┌─ Data supplied
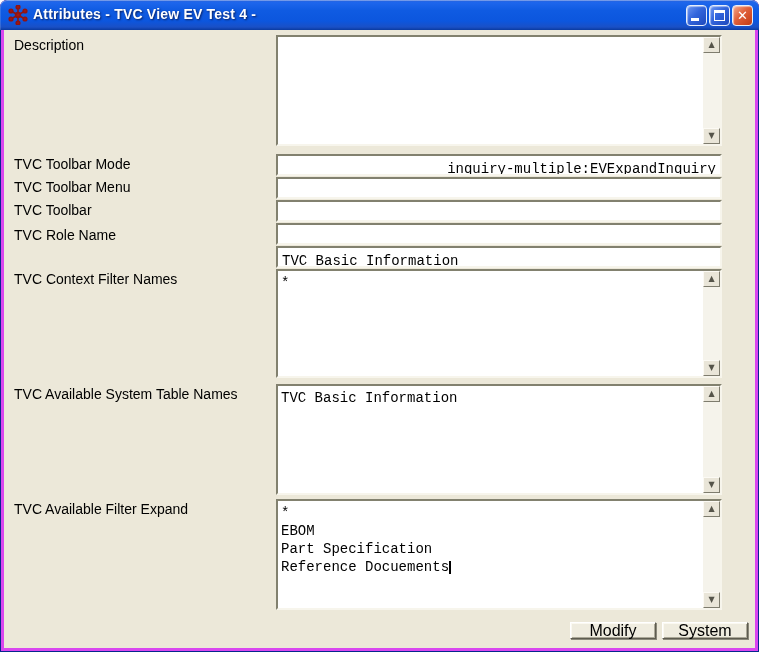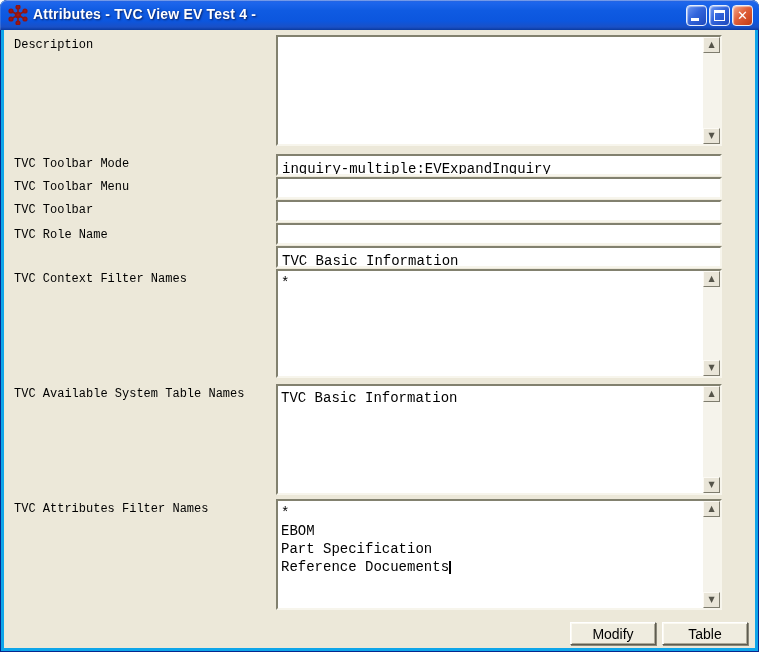--- a/index.html
+++ b/index.html
@@ -6,7 +6,7 @@
   *{box-sizing:border-box;}
   .window{
     position:relative;width:759px;height:652px;
-    background:#0ea5e9;
+    background:#d946ef;
     border-radius:7px 7px 0 0;
     font-family:"Liberation Sans",sans-serif;
     overflow:hidden;

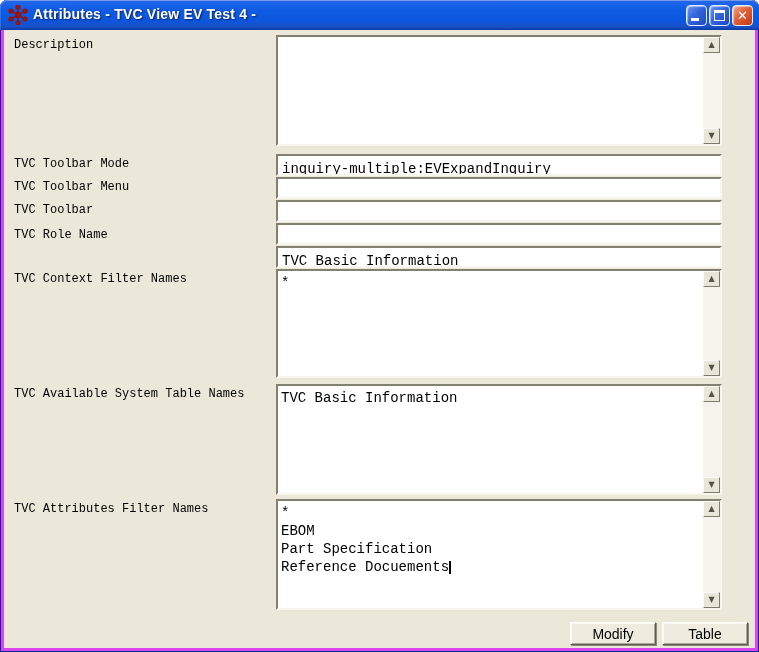--- a/index.html
+++ b/index.html
@@ -55,8 +55,8 @@
   }
   .label{
     position:absolute;left:10px;
-    font-family:Liberation Mono, monospace;
-    font-size:12px;line-height:14px;color:#000000;white-space:nowrap;
+    font-family:Liberation Sans, sans-serif;
+    font-size:14px;line-height:14px;color:#000000;white-space:nowrap;
   }
   .field{
     position:absolute;left:272px;width:446px;

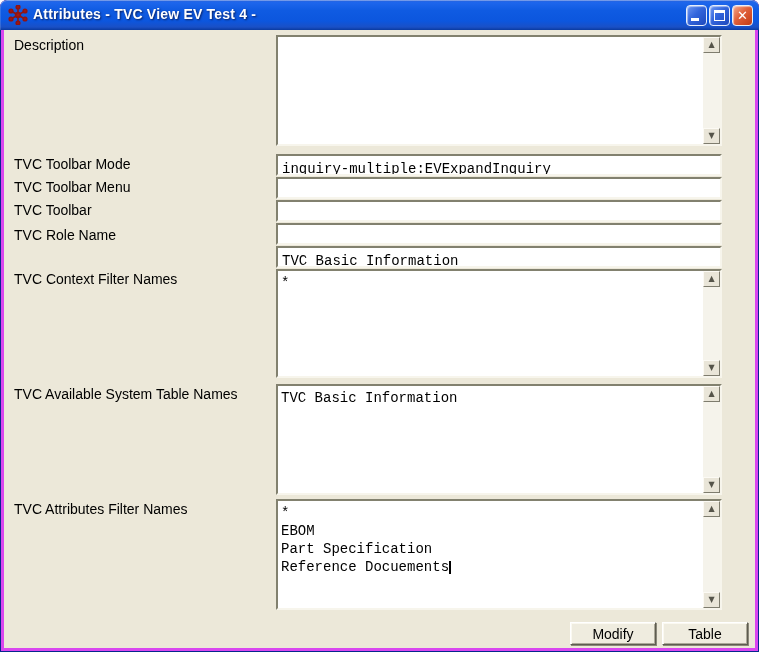--- a/index.html
+++ b/index.html
@@ -75,7 +75,7 @@
   .caret{display:inline-block;width:2px;height:13px;background:#000;vertical-align:text-bottom;}
   
   .l0{top:8px;}   .f0{top:5px;height:111px;}
-  .l1{top:127px;} .f1{top:124px;}
+  .l1{top:127px;} .f1{top:124px;text-align:right;}
   .l2{top:150px;} .f2{top:147px;}
   .l3{top:173px;} .f3{top:170px;}
   .l4{top:198px;} .f4{top:193px;}

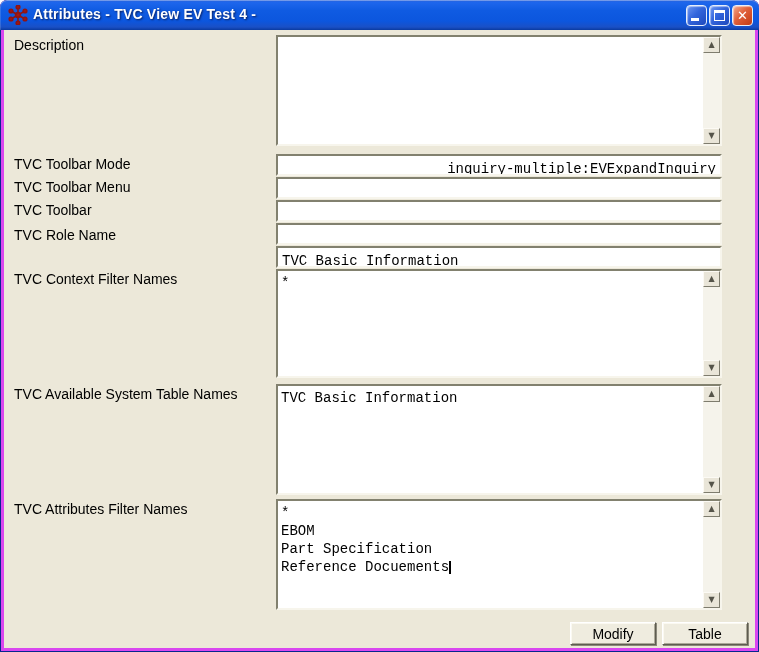--- a/index.html
+++ b/index.html
@@ -212,7 +212,7 @@
       </div>
     </div>
 
-    <div class="label l8">TVC Attributes Filter Names</div>
+    <div class="label l8">TVC Available Filter Expand</div>
     <div class="field multi f8">
       <div class="ta-inner"><span class="ftext">*
 EBOM

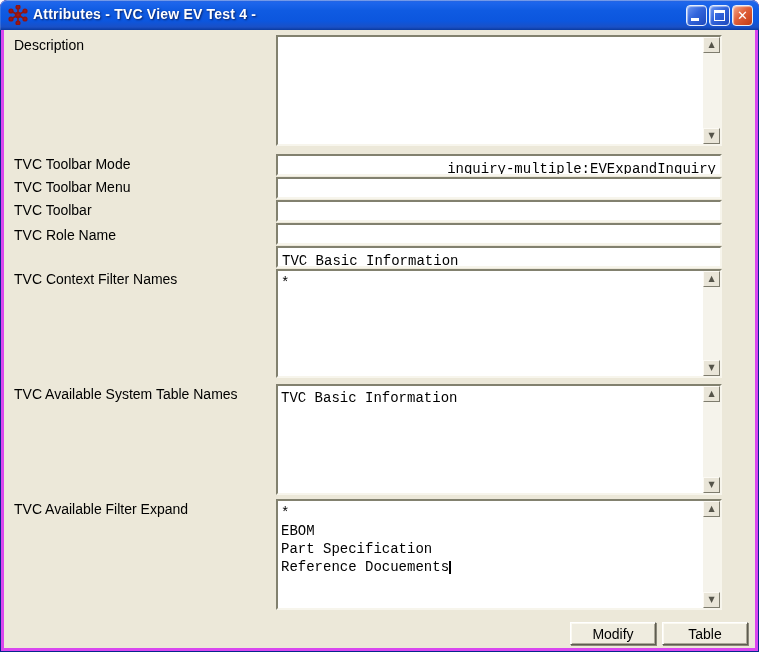--- a/index.html
+++ b/index.html
@@ -104,13 +104,13 @@
   .sb-track{flex:1;background:#F5F3EB;cursor:pointer;}
   
   .btn{
-    position:absolute;top:592px;width:86px;height:23px;
+    position:absolute;top:592px;width:86px;height:17px;
     background:#EFECDF;
     border:1px solid;
     border-color:#FFFFFF #5E5C50 #5E5C50 #FFFFFF;
     box-shadow:inset 1px 1px 0 #FBF9F1, inset -1px -1px 0 #ABA898, 1px 1px 0 #8A887A;
     font-family:"Liberation Sans",sans-serif;
-    font-size:14px;color:#000000;
+    font-size:16px;color:#000000;
     display:flex;align-items:center;justify-content:center;
     cursor:pointer;
   }

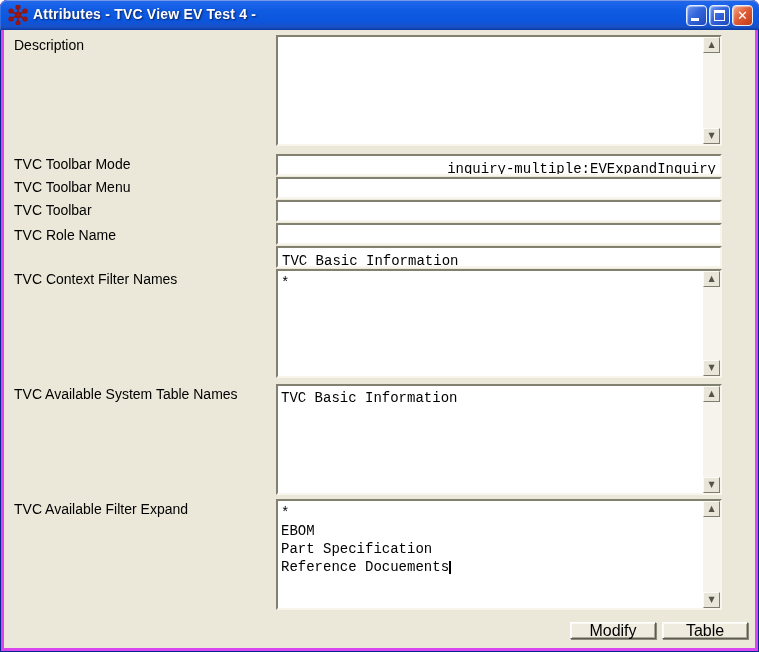--- a/index.html
+++ b/index.html
@@ -230,7 +230,7 @@
     </div>
 
     <div class="btn btn-modify">Modify</div>
-    <div class="btn btn-cancel">Table</div>
+    <div class="btn btn-cancel">System</div>
 
   </div>
 </div>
└─
- [Task details]:
Output every record above exactly as written, but skip the pictures.

- [Solution]:
--- a/index.html
+++ b/index.html
@@ -6,7 +6,7 @@
   *{box-sizing:border-box;}
   .window{
     position:relative;width:759px;height:652px;
-    background:#0ea5e9;
+    background:#d946ef;
     border-radius:7px 7px 0 0;
     font-family:"Liberation Sans",sans-serif;
     overflow:hidden;

--- a/index.html
+++ b/index.html
@@ -55,8 +55,8 @@
   }
   .label{
     position:absolute;left:10px;
-    font-family:Liberation Mono, monospace;
-    font-size:12px;line-height:14px;color:#000000;white-space:nowrap;
+    font-family:Liberation Sans, sans-serif;
+    font-size:14px;line-height:14px;color:#000000;white-space:nowrap;
   }
   .field{
     position:absolute;left:272px;width:446px;

--- a/index.html
+++ b/index.html
@@ -75,7 +75,7 @@
   .caret{display:inline-block;width:2px;height:13px;background:#000;vertical-align:text-bottom;}
   
   .l0{top:8px;}   .f0{top:5px;height:111px;}
-  .l1{top:127px;} .f1{top:124px;}
+  .l1{top:127px;} .f1{top:124px;text-align:right;}
   .l2{top:150px;} .f2{top:147px;}
   .l3{top:173px;} .f3{top:170px;}
   .l4{top:198px;} .f4{top:193px;}

--- a/index.html
+++ b/index.html
@@ -212,7 +212,7 @@
       </div>
     </div>
 
-    <div class="label l8">TVC Attributes Filter Names</div>
+    <div class="label l8">TVC Available Filter Expand</div>
     <div class="field multi f8">
       <div class="ta-inner"><span class="ftext">*
 EBOM

--- a/index.html
+++ b/index.html
@@ -104,13 +104,13 @@
   .sb-track{flex:1;background:#F5F3EB;cursor:pointer;}
   
   .btn{
-    position:absolute;top:592px;width:86px;height:23px;
+    position:absolute;top:592px;width:86px;height:17px;
     background:#EFECDF;
     border:1px solid;
     border-color:#FFFFFF #5E5C50 #5E5C50 #FFFFFF;
     box-shadow:inset 1px 1px 0 #FBF9F1, inset -1px -1px 0 #ABA898, 1px 1px 0 #8A887A;
     font-family:"Liberation Sans",sans-serif;
-    font-size:14px;color:#000000;
+    font-size:16px;color:#000000;
     display:flex;align-items:center;justify-content:center;
     cursor:pointer;
   }

--- a/index.html
+++ b/index.html
@@ -230,7 +230,7 @@
     </div>
 
     <div class="btn btn-modify">Modify</div>
-    <div class="btn btn-cancel">Table</div>
+    <div class="btn btn-cancel">System</div>
 
   </div>
 </div>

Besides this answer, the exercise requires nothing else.